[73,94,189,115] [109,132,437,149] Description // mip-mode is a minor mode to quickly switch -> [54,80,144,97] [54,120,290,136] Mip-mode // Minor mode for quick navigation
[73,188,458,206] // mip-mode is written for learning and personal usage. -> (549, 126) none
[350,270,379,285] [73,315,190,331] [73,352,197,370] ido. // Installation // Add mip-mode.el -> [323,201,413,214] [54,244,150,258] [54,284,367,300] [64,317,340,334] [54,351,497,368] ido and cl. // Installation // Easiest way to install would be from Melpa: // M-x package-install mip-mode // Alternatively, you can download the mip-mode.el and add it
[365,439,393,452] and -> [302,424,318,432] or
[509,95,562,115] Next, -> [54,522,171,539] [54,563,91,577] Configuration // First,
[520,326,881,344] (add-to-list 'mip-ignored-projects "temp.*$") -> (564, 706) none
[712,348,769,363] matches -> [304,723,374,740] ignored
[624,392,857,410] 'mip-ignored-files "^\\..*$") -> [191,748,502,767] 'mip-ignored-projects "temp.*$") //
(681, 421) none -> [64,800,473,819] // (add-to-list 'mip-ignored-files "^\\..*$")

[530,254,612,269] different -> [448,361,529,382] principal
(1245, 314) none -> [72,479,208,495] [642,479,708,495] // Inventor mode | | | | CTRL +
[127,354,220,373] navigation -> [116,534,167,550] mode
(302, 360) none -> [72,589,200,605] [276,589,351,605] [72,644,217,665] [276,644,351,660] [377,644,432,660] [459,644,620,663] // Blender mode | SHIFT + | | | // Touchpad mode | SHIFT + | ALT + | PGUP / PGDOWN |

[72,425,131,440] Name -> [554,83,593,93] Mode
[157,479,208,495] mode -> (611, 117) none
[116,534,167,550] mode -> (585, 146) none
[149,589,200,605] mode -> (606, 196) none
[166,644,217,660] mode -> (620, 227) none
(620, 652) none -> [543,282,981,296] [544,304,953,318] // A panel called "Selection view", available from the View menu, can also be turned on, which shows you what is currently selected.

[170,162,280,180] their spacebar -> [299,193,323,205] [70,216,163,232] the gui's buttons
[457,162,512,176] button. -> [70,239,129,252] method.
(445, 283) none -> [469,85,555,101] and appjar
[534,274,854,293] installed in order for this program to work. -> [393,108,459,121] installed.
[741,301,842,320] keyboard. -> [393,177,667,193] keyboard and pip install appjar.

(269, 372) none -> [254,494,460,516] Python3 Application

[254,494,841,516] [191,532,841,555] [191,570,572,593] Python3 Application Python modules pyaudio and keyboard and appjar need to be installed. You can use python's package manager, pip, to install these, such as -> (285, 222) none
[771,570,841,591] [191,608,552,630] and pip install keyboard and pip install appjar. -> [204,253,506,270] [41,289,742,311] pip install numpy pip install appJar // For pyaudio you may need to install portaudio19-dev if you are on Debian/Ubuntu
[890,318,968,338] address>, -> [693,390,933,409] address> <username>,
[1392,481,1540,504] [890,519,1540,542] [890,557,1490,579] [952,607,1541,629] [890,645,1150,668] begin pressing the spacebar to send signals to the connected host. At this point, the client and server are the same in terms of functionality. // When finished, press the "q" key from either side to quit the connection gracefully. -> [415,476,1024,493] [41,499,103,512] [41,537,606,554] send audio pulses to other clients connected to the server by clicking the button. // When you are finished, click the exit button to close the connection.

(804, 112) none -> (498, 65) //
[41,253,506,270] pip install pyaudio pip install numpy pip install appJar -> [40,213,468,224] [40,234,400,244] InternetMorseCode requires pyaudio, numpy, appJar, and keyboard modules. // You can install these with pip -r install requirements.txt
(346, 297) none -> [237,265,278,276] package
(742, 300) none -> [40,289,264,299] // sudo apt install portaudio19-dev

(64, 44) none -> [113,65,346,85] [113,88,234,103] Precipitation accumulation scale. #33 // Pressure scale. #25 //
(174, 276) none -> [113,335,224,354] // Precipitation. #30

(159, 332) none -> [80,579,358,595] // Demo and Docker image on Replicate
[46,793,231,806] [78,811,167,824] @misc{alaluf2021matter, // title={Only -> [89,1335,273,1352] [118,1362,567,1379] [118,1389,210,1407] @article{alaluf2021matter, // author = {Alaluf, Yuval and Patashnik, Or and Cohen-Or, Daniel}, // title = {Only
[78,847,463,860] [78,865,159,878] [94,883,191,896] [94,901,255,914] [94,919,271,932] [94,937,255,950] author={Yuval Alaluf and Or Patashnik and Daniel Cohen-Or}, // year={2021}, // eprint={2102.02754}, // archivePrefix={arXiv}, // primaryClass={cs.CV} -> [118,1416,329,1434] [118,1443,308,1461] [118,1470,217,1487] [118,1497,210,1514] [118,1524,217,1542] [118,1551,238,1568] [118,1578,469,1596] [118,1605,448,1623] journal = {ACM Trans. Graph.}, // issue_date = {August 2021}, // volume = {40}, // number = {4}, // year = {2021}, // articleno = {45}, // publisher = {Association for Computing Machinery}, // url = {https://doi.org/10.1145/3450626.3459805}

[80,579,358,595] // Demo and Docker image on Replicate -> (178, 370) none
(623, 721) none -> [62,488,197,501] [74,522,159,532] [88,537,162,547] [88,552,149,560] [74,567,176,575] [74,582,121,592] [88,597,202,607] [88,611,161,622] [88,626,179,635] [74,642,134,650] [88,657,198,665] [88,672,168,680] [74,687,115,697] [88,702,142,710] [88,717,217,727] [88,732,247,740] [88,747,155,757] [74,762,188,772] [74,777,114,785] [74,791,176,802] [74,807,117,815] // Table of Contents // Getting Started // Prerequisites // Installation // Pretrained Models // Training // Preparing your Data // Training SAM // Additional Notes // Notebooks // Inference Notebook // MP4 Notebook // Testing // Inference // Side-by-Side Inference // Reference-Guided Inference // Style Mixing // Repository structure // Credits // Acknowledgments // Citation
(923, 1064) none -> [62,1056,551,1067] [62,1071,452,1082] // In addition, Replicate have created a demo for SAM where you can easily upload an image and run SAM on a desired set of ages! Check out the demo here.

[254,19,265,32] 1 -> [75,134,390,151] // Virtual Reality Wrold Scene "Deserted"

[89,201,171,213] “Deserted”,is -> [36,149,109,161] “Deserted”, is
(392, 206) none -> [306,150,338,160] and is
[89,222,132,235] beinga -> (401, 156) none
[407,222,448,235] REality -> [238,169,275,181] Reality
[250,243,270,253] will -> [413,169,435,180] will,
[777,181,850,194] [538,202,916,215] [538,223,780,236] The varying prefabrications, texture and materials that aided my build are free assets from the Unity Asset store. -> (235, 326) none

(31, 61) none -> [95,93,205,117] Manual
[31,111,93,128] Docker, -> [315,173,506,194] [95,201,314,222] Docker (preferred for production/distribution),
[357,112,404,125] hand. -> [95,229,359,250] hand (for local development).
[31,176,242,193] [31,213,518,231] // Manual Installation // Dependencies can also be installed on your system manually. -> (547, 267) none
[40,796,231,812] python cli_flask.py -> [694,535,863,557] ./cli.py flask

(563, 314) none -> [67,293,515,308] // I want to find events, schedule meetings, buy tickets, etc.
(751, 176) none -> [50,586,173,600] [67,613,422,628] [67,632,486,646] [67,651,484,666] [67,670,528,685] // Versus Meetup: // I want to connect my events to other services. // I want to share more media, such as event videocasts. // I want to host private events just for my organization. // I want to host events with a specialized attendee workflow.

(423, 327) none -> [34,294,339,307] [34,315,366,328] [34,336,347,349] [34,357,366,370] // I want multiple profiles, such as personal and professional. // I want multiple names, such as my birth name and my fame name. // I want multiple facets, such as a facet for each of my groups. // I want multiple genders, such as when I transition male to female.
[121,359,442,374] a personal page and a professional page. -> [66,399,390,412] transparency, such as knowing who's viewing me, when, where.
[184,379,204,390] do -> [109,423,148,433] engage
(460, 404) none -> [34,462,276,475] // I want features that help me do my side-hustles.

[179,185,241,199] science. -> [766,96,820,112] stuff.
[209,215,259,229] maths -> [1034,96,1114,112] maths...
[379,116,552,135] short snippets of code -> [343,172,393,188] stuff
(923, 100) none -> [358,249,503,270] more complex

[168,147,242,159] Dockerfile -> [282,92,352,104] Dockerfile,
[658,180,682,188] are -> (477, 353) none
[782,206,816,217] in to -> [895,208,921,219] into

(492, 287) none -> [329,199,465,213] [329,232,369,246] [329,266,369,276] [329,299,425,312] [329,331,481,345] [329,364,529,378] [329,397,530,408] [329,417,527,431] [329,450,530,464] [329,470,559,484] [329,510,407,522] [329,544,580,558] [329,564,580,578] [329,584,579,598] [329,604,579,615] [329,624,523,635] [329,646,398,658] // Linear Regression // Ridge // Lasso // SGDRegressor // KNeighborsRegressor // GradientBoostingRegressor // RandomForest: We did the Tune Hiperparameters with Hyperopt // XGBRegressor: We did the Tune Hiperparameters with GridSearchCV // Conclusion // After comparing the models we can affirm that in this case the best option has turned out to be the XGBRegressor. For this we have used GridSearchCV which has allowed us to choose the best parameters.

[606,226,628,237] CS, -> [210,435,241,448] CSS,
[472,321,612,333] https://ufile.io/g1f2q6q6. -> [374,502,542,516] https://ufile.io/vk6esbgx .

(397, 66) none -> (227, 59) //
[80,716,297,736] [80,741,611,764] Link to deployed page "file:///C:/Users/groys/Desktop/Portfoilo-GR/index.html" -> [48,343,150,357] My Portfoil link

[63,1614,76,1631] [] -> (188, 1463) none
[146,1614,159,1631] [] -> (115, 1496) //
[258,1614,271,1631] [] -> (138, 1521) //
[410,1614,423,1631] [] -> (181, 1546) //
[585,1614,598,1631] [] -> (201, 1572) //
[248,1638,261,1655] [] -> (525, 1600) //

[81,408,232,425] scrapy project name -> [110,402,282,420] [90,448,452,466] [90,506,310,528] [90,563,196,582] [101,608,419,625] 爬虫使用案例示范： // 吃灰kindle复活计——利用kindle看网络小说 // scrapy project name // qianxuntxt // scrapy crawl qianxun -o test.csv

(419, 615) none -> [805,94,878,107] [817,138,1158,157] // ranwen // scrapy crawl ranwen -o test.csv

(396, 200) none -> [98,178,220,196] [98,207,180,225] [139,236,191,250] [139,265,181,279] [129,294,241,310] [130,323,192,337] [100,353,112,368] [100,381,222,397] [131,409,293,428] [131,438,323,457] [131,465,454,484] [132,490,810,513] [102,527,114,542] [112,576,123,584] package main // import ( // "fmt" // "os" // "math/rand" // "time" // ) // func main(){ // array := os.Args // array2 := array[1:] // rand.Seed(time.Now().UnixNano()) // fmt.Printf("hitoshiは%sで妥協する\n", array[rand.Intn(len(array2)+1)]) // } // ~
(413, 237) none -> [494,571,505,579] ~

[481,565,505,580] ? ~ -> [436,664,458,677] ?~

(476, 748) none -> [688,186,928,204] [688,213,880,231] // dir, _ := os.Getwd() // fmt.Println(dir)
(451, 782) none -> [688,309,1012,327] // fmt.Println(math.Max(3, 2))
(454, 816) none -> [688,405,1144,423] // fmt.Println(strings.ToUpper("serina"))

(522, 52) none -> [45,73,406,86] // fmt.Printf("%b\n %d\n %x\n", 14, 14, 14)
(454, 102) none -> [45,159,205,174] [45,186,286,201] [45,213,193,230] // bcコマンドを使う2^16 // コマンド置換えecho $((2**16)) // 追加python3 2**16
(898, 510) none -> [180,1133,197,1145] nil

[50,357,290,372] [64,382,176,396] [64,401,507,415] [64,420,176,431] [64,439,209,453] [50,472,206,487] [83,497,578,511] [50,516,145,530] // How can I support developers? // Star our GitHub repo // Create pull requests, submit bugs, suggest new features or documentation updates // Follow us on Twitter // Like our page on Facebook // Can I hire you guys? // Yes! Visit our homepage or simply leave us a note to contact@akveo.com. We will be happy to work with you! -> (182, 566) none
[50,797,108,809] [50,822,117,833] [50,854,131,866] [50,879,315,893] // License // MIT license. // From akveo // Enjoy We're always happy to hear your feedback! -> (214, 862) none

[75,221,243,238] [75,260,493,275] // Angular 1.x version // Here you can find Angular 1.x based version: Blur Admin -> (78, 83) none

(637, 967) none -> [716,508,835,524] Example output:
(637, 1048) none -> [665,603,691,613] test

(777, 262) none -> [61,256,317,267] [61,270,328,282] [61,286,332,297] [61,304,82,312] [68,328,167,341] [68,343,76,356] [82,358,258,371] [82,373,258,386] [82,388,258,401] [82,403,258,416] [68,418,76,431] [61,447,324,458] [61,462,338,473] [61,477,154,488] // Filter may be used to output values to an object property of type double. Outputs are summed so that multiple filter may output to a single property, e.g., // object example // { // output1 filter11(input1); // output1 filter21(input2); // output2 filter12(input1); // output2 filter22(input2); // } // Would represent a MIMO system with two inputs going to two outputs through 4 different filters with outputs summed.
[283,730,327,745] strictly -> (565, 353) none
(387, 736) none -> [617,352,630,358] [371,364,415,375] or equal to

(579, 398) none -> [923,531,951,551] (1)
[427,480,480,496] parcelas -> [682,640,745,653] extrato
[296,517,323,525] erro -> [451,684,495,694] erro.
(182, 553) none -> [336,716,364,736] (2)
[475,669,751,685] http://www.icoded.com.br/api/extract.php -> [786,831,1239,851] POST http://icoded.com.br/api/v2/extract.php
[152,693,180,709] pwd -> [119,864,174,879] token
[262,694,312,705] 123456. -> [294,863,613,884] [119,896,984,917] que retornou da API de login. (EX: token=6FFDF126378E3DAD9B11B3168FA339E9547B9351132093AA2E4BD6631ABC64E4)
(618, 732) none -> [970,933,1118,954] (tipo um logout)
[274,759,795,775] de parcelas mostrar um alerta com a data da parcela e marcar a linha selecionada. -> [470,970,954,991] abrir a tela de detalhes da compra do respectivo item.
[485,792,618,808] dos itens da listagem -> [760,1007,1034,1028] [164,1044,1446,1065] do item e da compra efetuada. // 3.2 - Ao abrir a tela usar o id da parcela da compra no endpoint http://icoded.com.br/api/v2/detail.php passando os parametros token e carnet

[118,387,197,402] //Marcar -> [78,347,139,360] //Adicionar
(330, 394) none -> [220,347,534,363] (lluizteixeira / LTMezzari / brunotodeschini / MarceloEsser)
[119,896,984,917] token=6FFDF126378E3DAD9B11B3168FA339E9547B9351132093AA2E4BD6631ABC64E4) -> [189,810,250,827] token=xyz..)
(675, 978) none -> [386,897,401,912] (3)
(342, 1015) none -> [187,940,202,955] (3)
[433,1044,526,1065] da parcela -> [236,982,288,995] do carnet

——————

▶ [Exercise requirements]: Transcribe the lines above between the line holding "(174, 276) none" and the line holding "(159, 332) none", inclusive, exactly as they stand and with nothing added.

▶ [Result]:
(174, 276) none -> [113,335,224,354] // Precipitation. #30

(159, 332) none -> [80,579,358,595] // Demo and Docker image on Replicate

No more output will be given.